Als ich zur Vorbereitung auf diese Kolumne nach Meinungen zum Thema «alkoholfreier Januar» suche, öffnet sich mir eine bisher unbekannte Welt: ganze Websites widmen sich diesem Thema, natürlich gibt es auch Instagram Accounts, Hashtags, Communities und Challenges rund um dieses Thema, das da durchwegs Dry January heisst.
Nach ein paar weiteren Klicks gelange ich zum Thema Sober October. Da beschliesse ich, die Suche einzustellen und mit dem Schreiben zu beginnen. Wer weiss, ob sich nicht für jeden Monat ein flotter Slogan für ein alkoholfreies Leben findet? Dry July wäre ja der perfekte Reim. Oder wie wär’s mit No Liver Decay in May, Immune June, Total Surrender in September, Remember Dry January in November?
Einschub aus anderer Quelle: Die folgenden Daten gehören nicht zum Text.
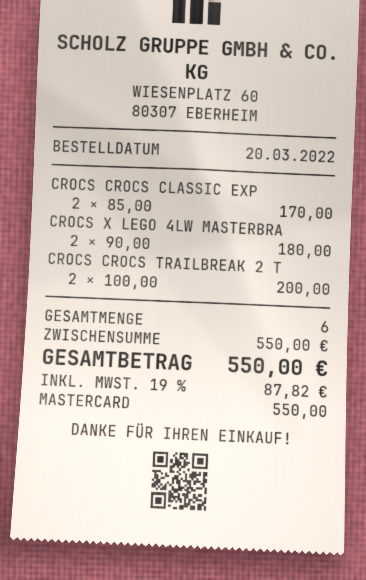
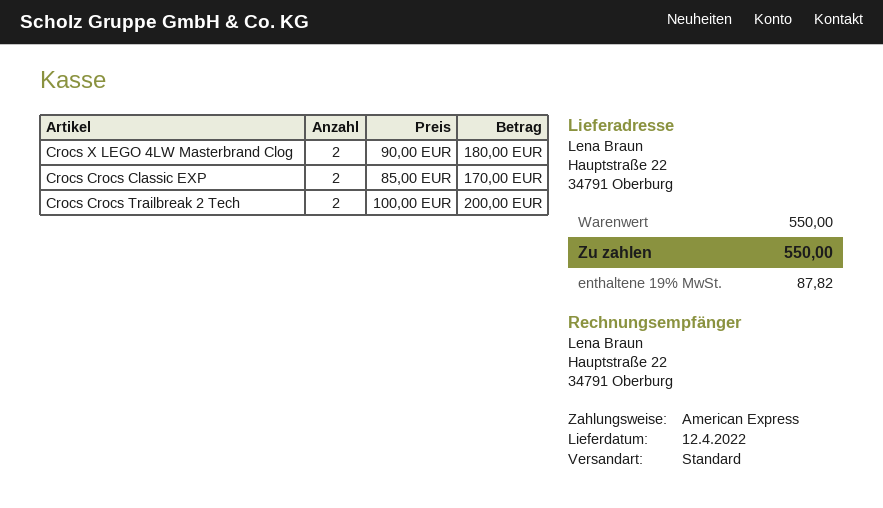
payment method: Mastercard -> American Express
Dann müsste ich mich nicht nur im Januar damit herumschlagen, dass unzählige Communities um mich herum den alkoholfreien Monat feiern, ich aber nicht daran denke, mich ihnen anzuschliessen.
Auf Alkohol zu verzichten fällt mir nicht schwer, auf Wein zu verzichten aber schon. Klar, ein Leben ohne Alkohol und also ohne Wein wäre gesünder. Auch ein Leben ohne Zucker wäre gesünder, ein Leben mit mehr Sport, mehr Vollkornprodukten, weniger Pommes Chips und Croissants… Sicherlich schadet es auch nicht, die Welt wieder einmal ganz nüchtern zu betrachten. (Wirklich nicht?)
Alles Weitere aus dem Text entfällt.